* _ABOUT THIS EXERCISE_
Please output the records below in full, exactly as given, but without the images.

[DATA LISTING Boundary: Start]

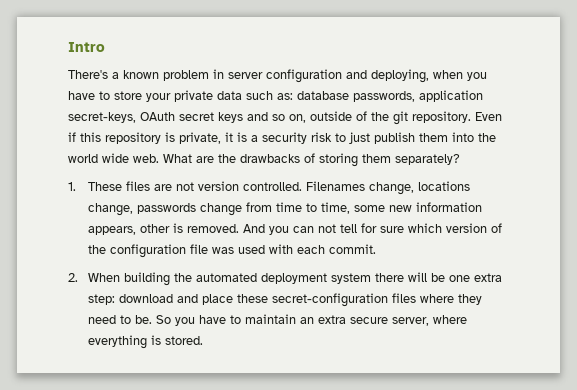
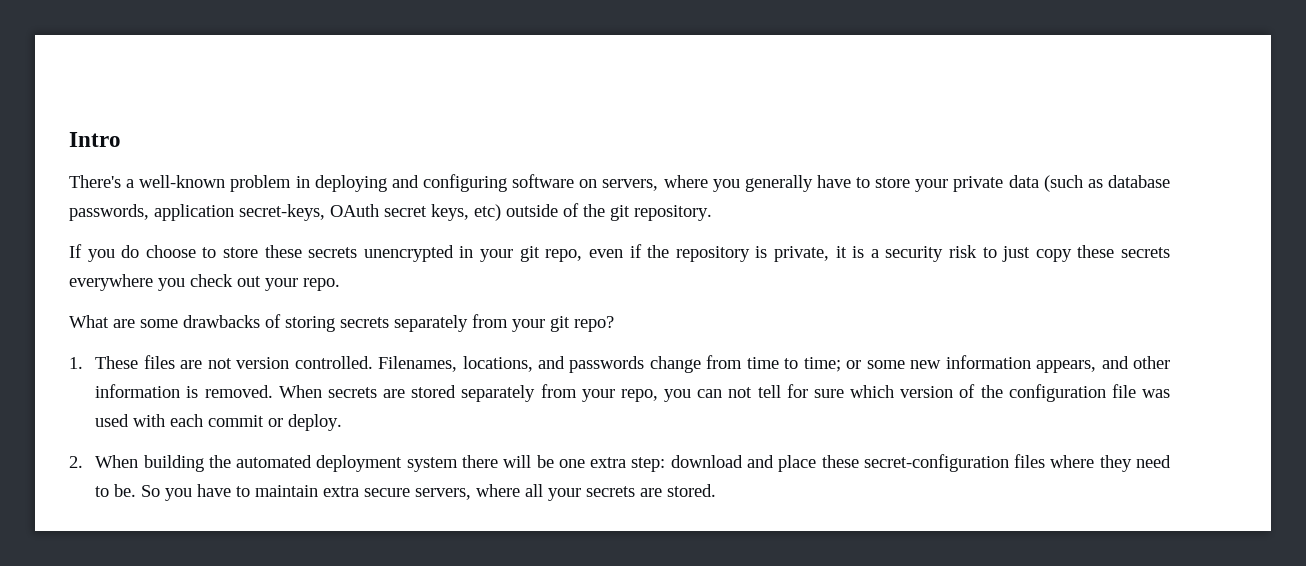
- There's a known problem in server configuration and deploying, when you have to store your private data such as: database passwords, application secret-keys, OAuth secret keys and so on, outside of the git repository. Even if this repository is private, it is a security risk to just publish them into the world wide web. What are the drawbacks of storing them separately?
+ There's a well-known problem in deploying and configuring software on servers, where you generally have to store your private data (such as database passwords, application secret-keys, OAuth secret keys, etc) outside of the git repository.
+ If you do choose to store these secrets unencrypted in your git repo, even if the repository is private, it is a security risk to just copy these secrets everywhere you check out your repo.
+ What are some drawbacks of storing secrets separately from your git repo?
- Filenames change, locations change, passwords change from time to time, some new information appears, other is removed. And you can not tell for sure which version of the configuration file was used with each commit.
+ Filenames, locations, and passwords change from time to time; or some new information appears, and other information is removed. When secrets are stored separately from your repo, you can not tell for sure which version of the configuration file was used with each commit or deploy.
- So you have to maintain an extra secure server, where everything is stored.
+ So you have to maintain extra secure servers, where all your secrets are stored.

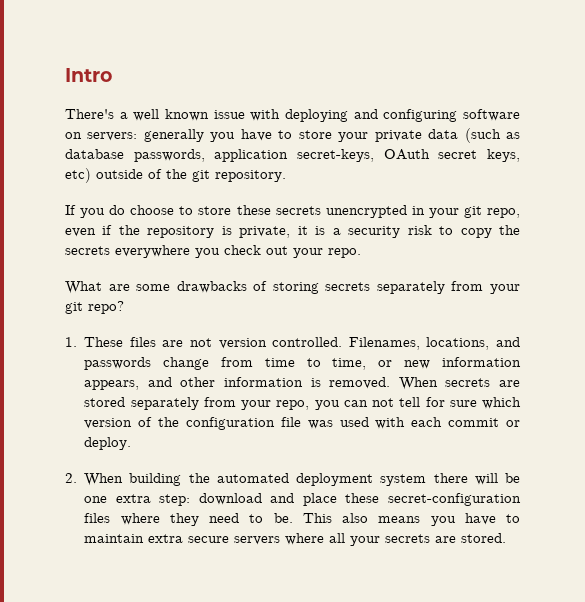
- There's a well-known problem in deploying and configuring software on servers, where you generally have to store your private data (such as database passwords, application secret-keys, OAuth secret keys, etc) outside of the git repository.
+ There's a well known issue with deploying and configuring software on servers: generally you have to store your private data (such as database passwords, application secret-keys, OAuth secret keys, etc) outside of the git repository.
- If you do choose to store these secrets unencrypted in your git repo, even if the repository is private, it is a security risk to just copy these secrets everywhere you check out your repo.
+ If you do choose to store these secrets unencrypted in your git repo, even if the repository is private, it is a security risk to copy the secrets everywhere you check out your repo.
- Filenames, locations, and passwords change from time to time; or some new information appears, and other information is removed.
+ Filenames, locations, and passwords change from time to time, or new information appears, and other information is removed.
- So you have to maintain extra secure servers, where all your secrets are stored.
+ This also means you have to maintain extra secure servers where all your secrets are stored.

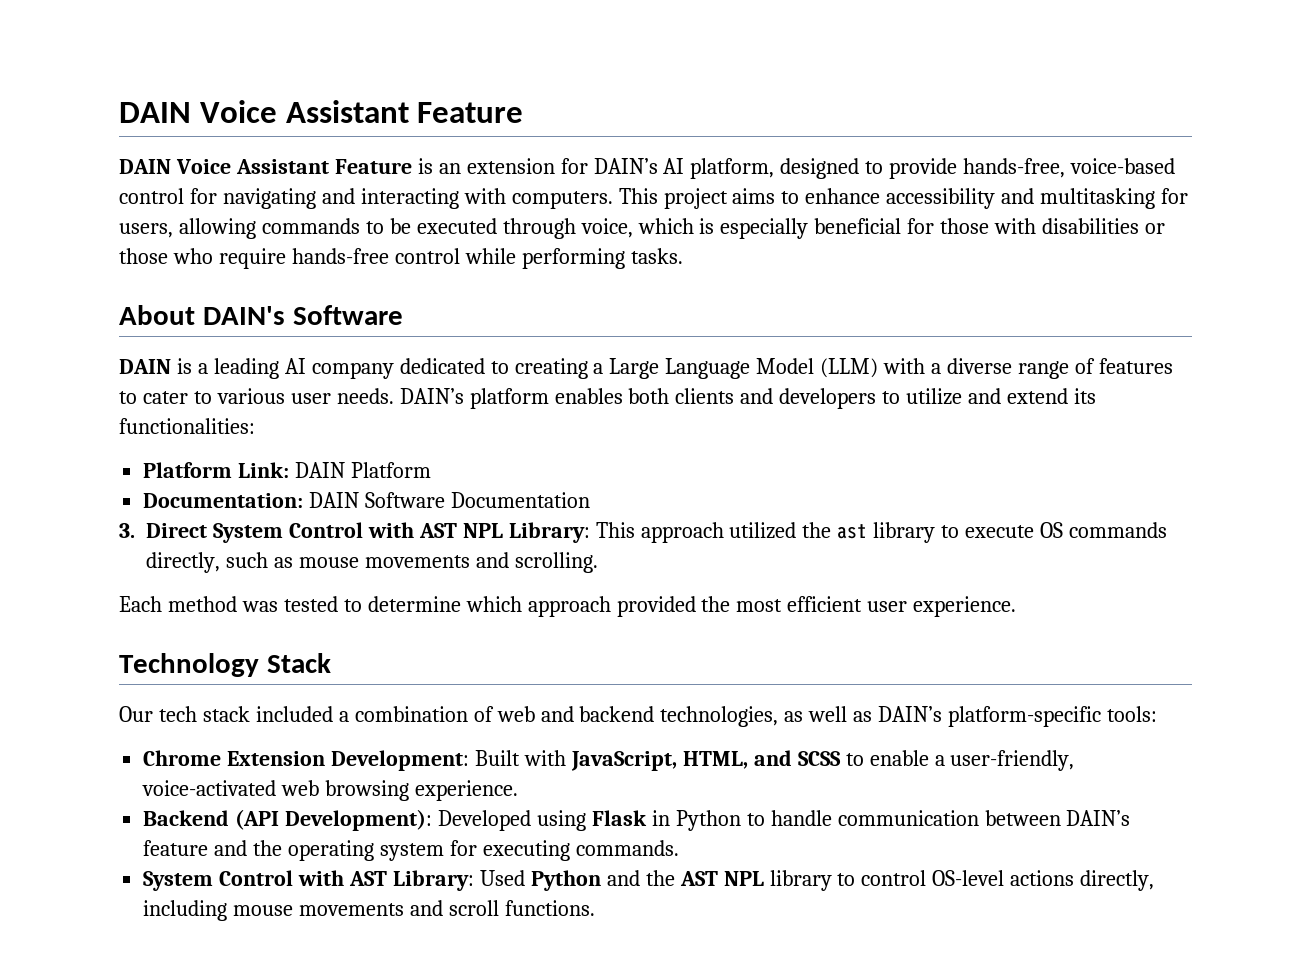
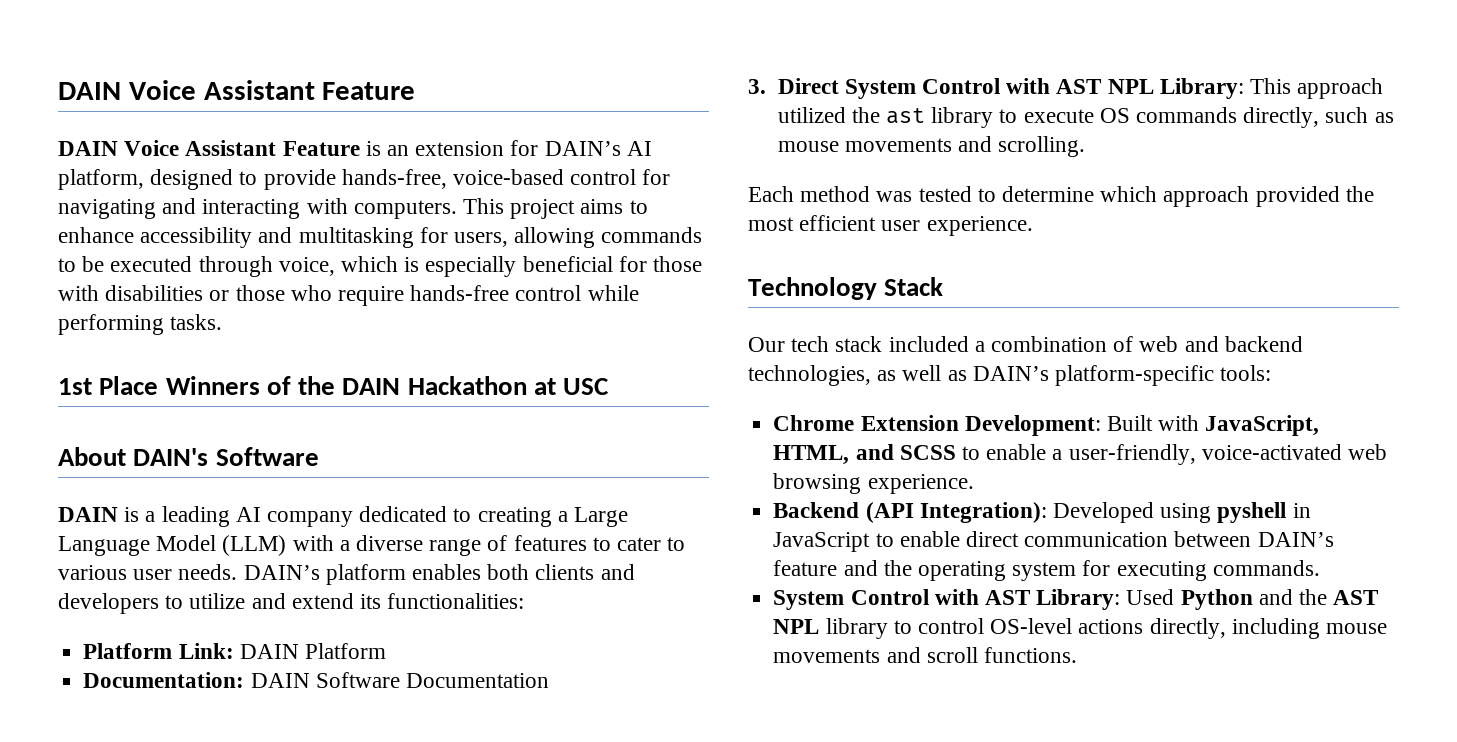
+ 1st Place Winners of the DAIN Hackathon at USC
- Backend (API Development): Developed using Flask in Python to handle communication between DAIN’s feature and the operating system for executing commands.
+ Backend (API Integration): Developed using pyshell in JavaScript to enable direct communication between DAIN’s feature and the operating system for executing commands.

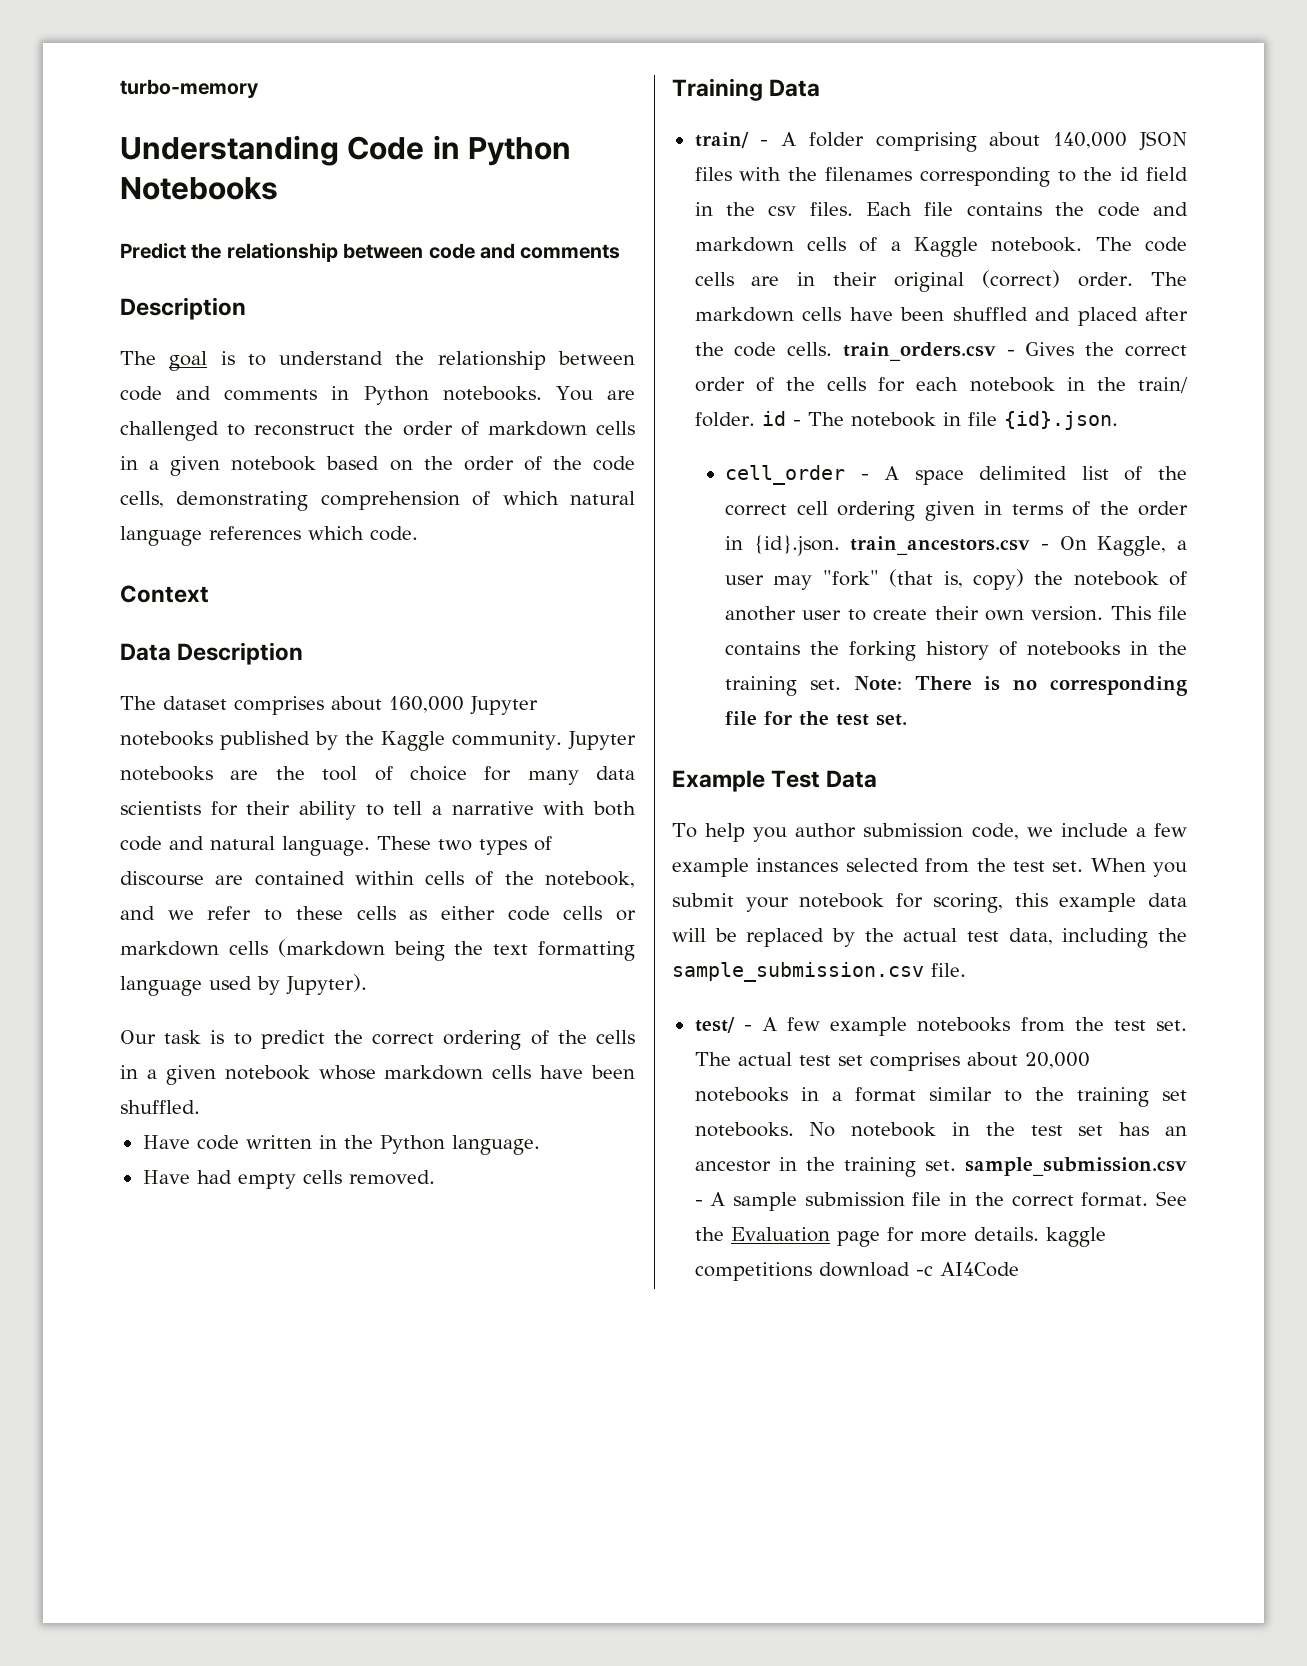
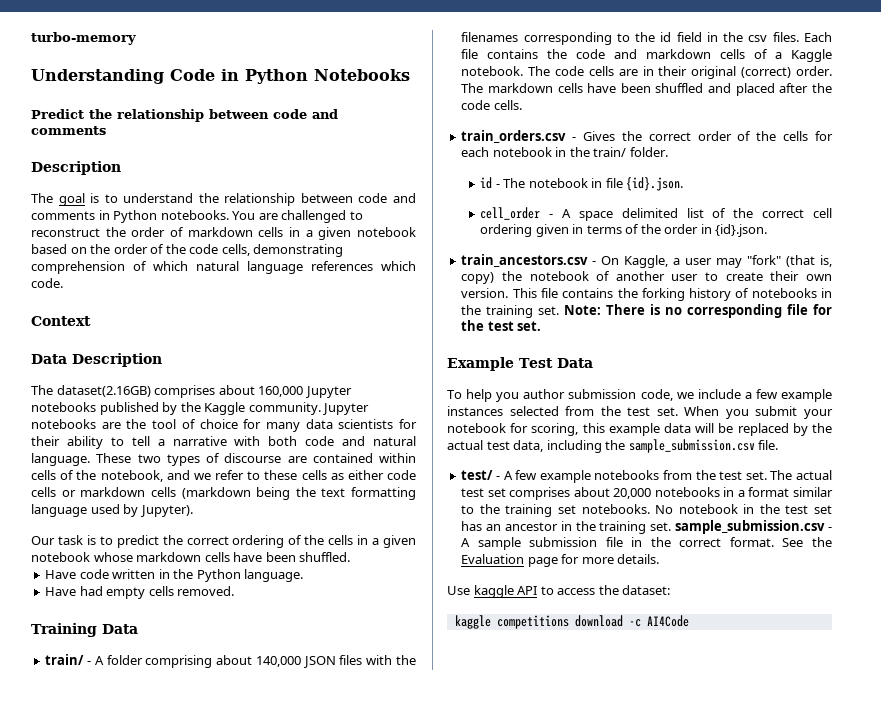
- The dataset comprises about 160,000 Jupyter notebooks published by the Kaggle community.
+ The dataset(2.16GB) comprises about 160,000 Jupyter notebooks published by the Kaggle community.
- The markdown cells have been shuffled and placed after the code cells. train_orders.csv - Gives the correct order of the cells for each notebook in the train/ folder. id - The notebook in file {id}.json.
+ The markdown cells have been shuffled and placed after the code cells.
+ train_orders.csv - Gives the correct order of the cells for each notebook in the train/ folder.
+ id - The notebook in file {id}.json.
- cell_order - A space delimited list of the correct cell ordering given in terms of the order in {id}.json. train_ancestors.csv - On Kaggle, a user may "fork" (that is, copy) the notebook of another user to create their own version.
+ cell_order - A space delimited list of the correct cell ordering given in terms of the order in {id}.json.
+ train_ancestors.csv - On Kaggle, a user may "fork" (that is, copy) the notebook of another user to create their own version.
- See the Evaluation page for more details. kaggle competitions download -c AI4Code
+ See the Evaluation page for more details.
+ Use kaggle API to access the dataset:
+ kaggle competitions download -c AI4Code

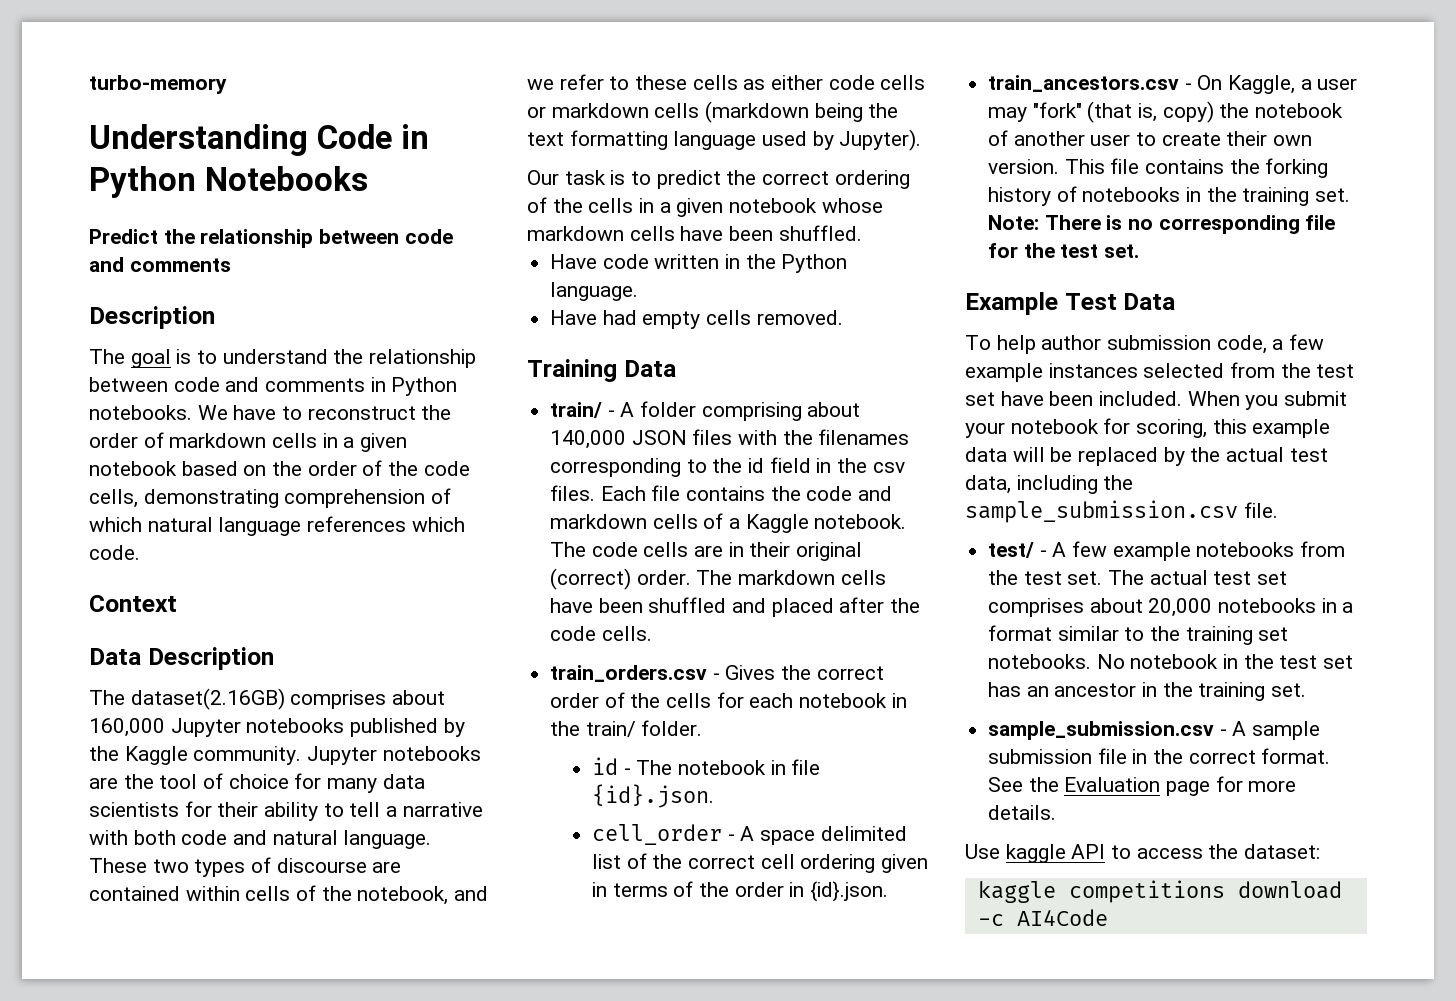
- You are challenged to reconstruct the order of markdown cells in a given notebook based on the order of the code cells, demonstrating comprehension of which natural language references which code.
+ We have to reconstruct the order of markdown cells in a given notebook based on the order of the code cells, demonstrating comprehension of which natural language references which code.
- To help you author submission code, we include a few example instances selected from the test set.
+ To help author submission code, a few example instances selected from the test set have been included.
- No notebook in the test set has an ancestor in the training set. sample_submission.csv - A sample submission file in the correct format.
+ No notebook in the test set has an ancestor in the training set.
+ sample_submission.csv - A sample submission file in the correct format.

[DATA LISTING Boundary: End]

* _RESPONSE BELOW_
- There's a known problem in server configuration and deploying, when you have to store your private data such as: database passwords, application secret-keys, OAuth secret keys and so on, outside of the git repository. Even if this repository is private, it is a security risk to just publish them into the world wide web. What are the drawbacks of storing them separately?
+ There's a well-known problem in deploying and configuring software on servers, where you generally have to store your private data (such as database passwords, application secret-keys, OAuth secret keys, etc) outside of the git repository.
+ If you do choose to store these secrets unencrypted in your git repo, even if the repository is private, it is a security risk to just copy these secrets everywhere you check out your repo.
+ What are some drawbacks of storing secrets separately from your git repo?
- Filenames change, locations change, passwords change from time to time, some new information appears, other is removed. And you can not tell for sure which version of the configuration file was used with each commit.
+ Filenames, locations, and passwords change from time to time; or some new information appears, and other information is removed. When secrets are stored separately from your repo, you can not tell for sure which version of the configuration file was used with each commit or deploy.
- So you have to maintain an extra secure server, where everything is stored.
+ So you have to maintain extra secure servers, where all your secrets are stored.

- There's a well-known problem in deploying and configuring software on servers, where you generally have to store your private data (such as database passwords, application secret-keys, OAuth secret keys, etc) outside of the git repository.
+ There's a well known issue with deploying and configuring software on servers: generally you have to store your private data (such as database passwords, application secret-keys, OAuth secret keys, etc) outside of the git repository.
- If you do choose to store these secrets unencrypted in your git repo, even if the repository is private, it is a security risk to just copy these secrets everywhere you check out your repo.
+ If you do choose to store these secrets unencrypted in your git repo, even if the repository is private, it is a security risk to copy the secrets everywhere you check out your repo.
- Filenames, locations, and passwords change from time to time; or some new information appears, and other information is removed.
+ Filenames, locations, and passwords change from time to time, or new information appears, and other information is removed.
- So you have to maintain extra secure servers, where all your secrets are stored.
+ This also means you have to maintain extra secure servers where all your secrets are stored.

+ 1st Place Winners of the DAIN Hackathon at USC
- Backend (API Development): Developed using Flask in Python to handle communication between DAIN’s feature and the operating system for executing commands.
+ Backend (API Integration): Developed using pyshell in JavaScript to enable direct communication between DAIN’s feature and the operating system for executing commands.

- The dataset comprises about 160,000 Jupyter notebooks published by the Kaggle community.
+ The dataset(2.16GB) comprises about 160,000 Jupyter notebooks published by the Kaggle community.
- The markdown cells have been shuffled and placed after the code cells. train_orders.csv - Gives the correct order of the cells for each notebook in the train/ folder. id - The notebook in file {id}.json.
+ The markdown cells have been shuffled and placed after the code cells.
+ train_orders.csv - Gives the correct order of the cells for each notebook in the train/ folder.
+ id - The notebook in file {id}.json.
- cell_order - A space delimited list of the correct cell ordering given in terms of the order in {id}.json. train_ancestors.csv - On Kaggle, a user may "fork" (that is, copy) the notebook of another user to create their own version.
+ cell_order - A space delimited list of the correct cell ordering given in terms of the order in {id}.json.
+ train_ancestors.csv - On Kaggle, a user may "fork" (that is, copy) the notebook of another user to create their own version.
- See the Evaluation page for more details. kaggle competitions download -c AI4Code
+ See the Evaluation page for more details.
+ Use kaggle API to access the dataset:
+ kaggle competitions download -c AI4Code

- You are challenged to reconstruct the order of markdown cells in a given notebook based on the order of the code cells, demonstrating comprehension of which natural language references which code.
+ We have to reconstruct the order of markdown cells in a given notebook based on the order of the code cells, demonstrating comprehension of which natural language references which code.
- To help you author submission code, we include a few example instances selected from the test set.
+ To help author submission code, a few example instances selected from the test set have been included.
- No notebook in the test set has an ancestor in the training set. sample_submission.csv - A sample submission file in the correct format.
+ No notebook in the test set has an ancestor in the training set.
+ sample_submission.csv - A sample submission file in the correct format.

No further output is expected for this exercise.